Hung jury causes mistrial in 2011 armed robbery case

tchitwood@ledger-enquirer.comJune 20, 2014 

After about seven hours of literally heated deliberation during which one juror’s Post-Traumatic Stress Disorder caused him to drop out, the armed robbery case against Lonnie Ladale Ross ended Friday with a mistrial as the jury deadlocked.

Ross, 33, was accused of acting as the “mastermind” in a scheme to order pizza to a next-door neighbor’s house where no one was home and have two accomplices rob the deliveryman.

After Superior Court Judge Art Smith III declared the mistrial, Ross was returned to the Muscogee County Jail. Prosecutors have the option of retrying the case, but Ross also faces other, unrelated felony charges that could go to trial.

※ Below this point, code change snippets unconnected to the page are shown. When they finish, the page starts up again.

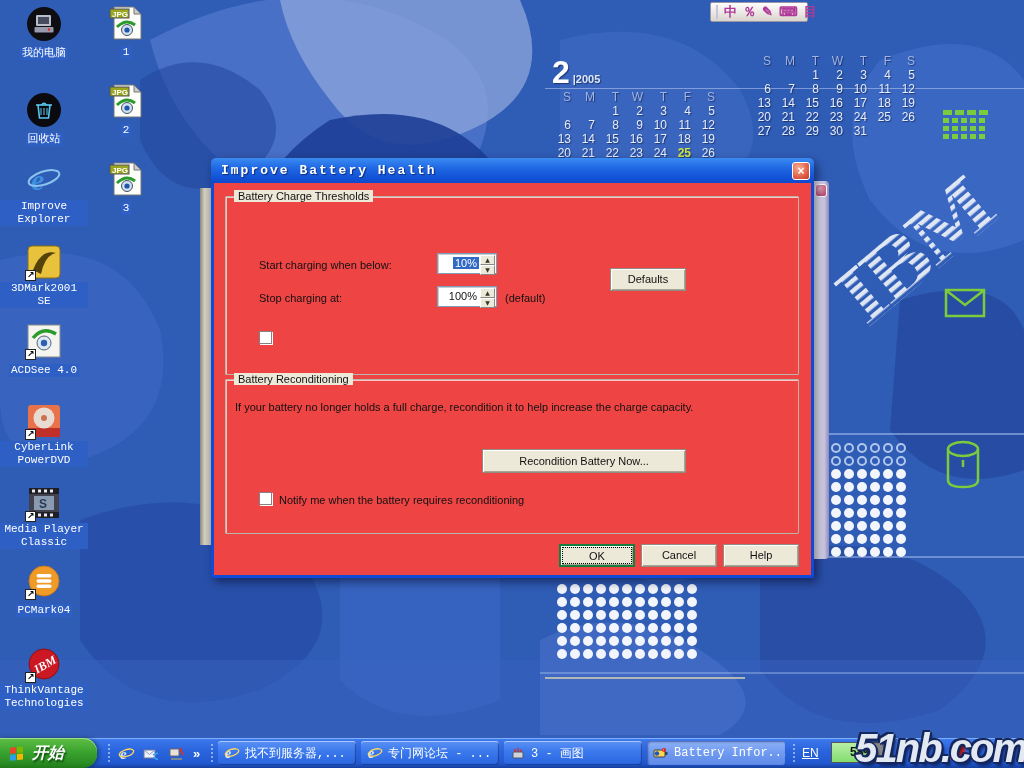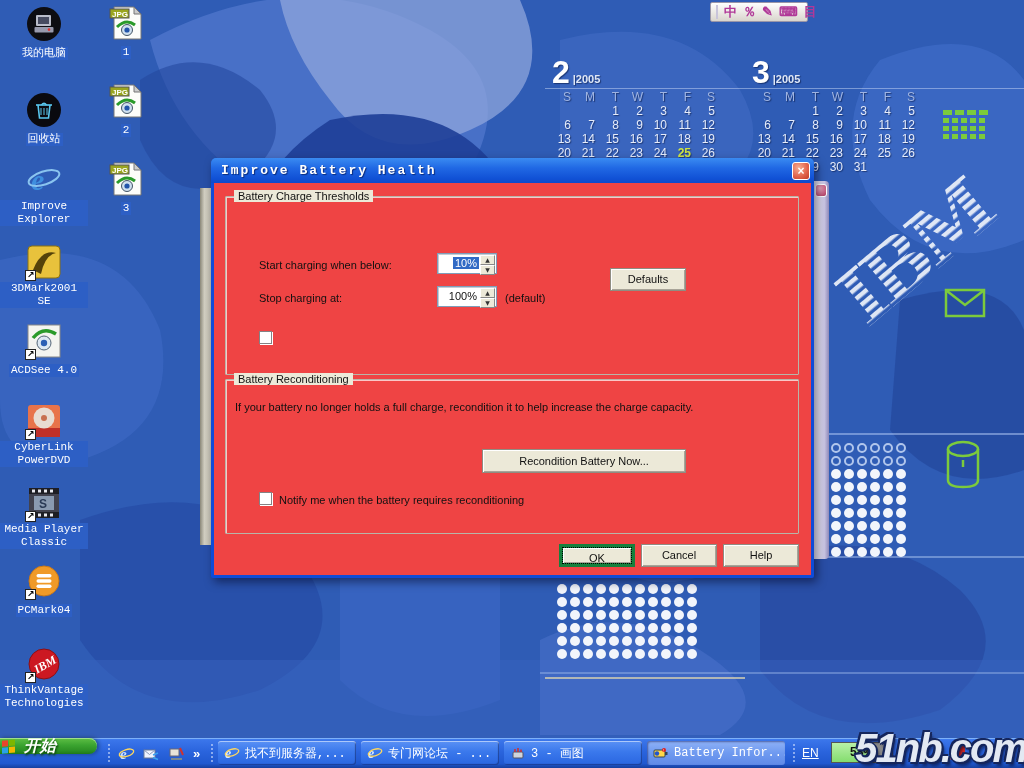--- a/index.html
+++ b/index.html
@@ -70,30 +70,30 @@
   .spin .val { position:absolute; right:17px; top:3px; padding:0 2px; }
   .spin .val.sel { background:#316ac5; color:#fff; }
   .spinbtns { position:absolute; right:1px; top:1px; width:15px; height:17px; display:flex; flex-direction:column; }
   .spinbtns div { flex:1; background:#ece9d8; border:1px solid; border-color:#fff #888 #888 #fff;
     font:6px "DejaVu Sans",sans-serif; color:#333; text-align:center; line-height:8px; }
   .cb { position:absolute; width:13px; height:13px; background:#fff; border:1px solid #848284;
     box-shadow:inset 1px 1px 0 #6a6a6a00, 1px 1px 0 #fff; }
   .btn { position:absolute; background:#ece9d8; border:1px solid #8f8d82;
     box-shadow:inset 1px 1px 0 #fff, inset -1px -1px 0 #a8a498;
     font:11px "Liberation Sans",sans-serif; color:#111; text-align:center; cursor:default; }
-  .btn.default { border:4px solid #15803d; outline:1px dotted #000; outline-offset:-4px; }
+  .btn.default { border:2px solid #15803d; outline:1px dotted #000; outline-offset:-4px; }
 
   
   #taskbar { position:absolute; left:0; top:738px; width:1024px; height:30px; z-index:20;
     background:linear-gradient(#4584f4,#3a75ea 8%,#2a64dd 45%,#2058cf 85%,#163f9e);
     box-shadow:inset 0 1px 0 #7db0f8; }
-  #startbtn { position:absolute; left:0; top:0; width:97px; height:16px; border-radius:0 14px 14px 0;
+  #startbtn { position:absolute; left:0; top:0; width:97px; height:30px; border-radius:0 14px 14px 0;
     background:linear-gradient(#5fbf45,#3ba430 45%,#2c8f24 80%,#1f7a19);
     box-shadow:inset 0 1px 0 #9fdf8a, 2px 0 4px rgba(0,20,0,.4);
-    display:flex; align-items:center; gap:6px; padding:0 14px 0 0; cursor:default; }
+    display:flex; align-items:center; gap:6px; padding:0 14px 0 8px; cursor:default; }
   #startbtn .slabel { color:#fff; font:bold italic 16px "Liberation Sans",sans-serif; text-shadow:1px 2px 2px #0c4a0c; }
   .ql { position:absolute; top:7px; width:17px; height:17px; }
   .ql svg { width:100%; height:100%; display:block; }
   .tgrip { position:absolute; top:6px; width:3px; height:18px; border-left:2px dotted rgba(220,232,255,.55); }
   .task { position:absolute; top:3px; width:138px; height:24px; border-radius:3px;
     background:linear-gradient(#5a91f5,#3a78ec 45%,#2a66e0);
     box-shadow:inset 0 1px 0 rgba(255,255,255,.5), inset -1px -1px 1px rgba(0,0,40,.4);
     display:flex; align-items:center; gap:5px; padding:0 6px; color:#fff;
     font:12px "Liberation Mono",monospace; white-space:nowrap; overflow:hidden; cursor:default; }
   .task.active { background:linear-gradient(#8fb2f7,#6f9af0 50%,#5f8ae8);
@@ -227,21 +227,20 @@
           <span>27</span>
           <span>28</span>
           <span></span>
           <span></span>
           <span></span>
           <span></span>
           <span></span>
         </div>
       </div>
       <div class="cal" style="left: 752px;">
-        <div class="cal-title"><span class="cal-m">3</span><span class="cal-y">|2005</span></div>
         <div class="cal-grid">
           <span class="hd">S</span>
           <span class="hd">M</span>
           <span class="hd">T</span>
           <span class="hd">W</span>
           <span class="hd">T</span>
           <span class="hd">F</span>
           <span class="hd">S</span>
           <span></span>
           <span></span>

Jurors who began their deliberations Thursday later complained that the jury room on the west side of the Columbus Government Center’s seventh floor was unbearably hot. One was excused after telling Judge Smith his PTSD made remaining in the jury room intolerable. An alternate replaced him.

Smith dismissed the jury after declaring the mistrial about 2:20 p.m. Friday.

Also charged in the Dec. 9, 2011, armed robbery of then-Pizza Hut worker Terrell Floyd were Cortney Ramone Sayers and Demarkus Bennett, who pleaded guilty Monday morning before Ross’ trial started.

Floyd testified he was trying to deliver the food to a Bamboo Street address around 9 p.m., but couldn’t find it in the dark. He saw two guys standing under a big oak tree, so he stopped to ask them where the house was, and they pointed directly across the street.

Floyd said he was walking up to that house when he heard someone run up behind him. He turned to see the two men who’d given him directions, one pointing a silver-plated pistol at his head as the other took a wallet from his pants.

He said the gunman was pointing the pistol as if picking a spot to shoot him when the other robber said, “Hold on, Cort.” The two fled, and Floyd drove to a convenience store to call police.

A day or two later, he returned to the neighborhood to see if he could find the two, he said. That’s when a man came from the house next door to where the pizza was to have been delivered, walked over to Floyd and asked what he was doing.

When Floyd said he was looking for the men who robbed him, the guy asked what he would do if he found them, Floyd testified. Call the police, Floyd replied.

It was during this exchange that Floyd realized he was talking to the robber who’d held a gun on him. He asked the fellow’s name. “What do you want to know my name for?” the guy asked, walking away.

Floyd notified police, who identified that suspect as Sayers. Their investigation led to the subsequent arrests of all three suspects. Investigators also recovered the driver’s license, Social Security card and other items that were in Floyd’s wallet. Those were found in the glove compartment of Ross’ vehicle.

Police said Ross had been living with Sayers at the Bamboo Street residence.

All the robbers got was $30 cash Floyd carried to make change for customers, his wallet and cell phone, and two pizzas, some hot wings and bread sticks. Ross was charged with armed robbery and using a gun to commit a crime. His defense attorney, Cynthia Lane, argued the other two suspects pinned the crime on Ross to protect their own interests and gain leniency from prosecutors.

Sayers was sentenced to 10 years in prison for armed robbery and five years’ probation for using a firearm to commit a crime. Bennett, who pleaded guilty to robbery by force, was to have been sentenced after Ross’ trial.

Assistant District Attorney Wesley Lambertus later Friday said he saw no reason not to retry Ross. He said the jury deadlocked 10-2, but would not say which way.

A juror said the final vote was 10 in favor of acquitting Ross and two favoring finding him guilty.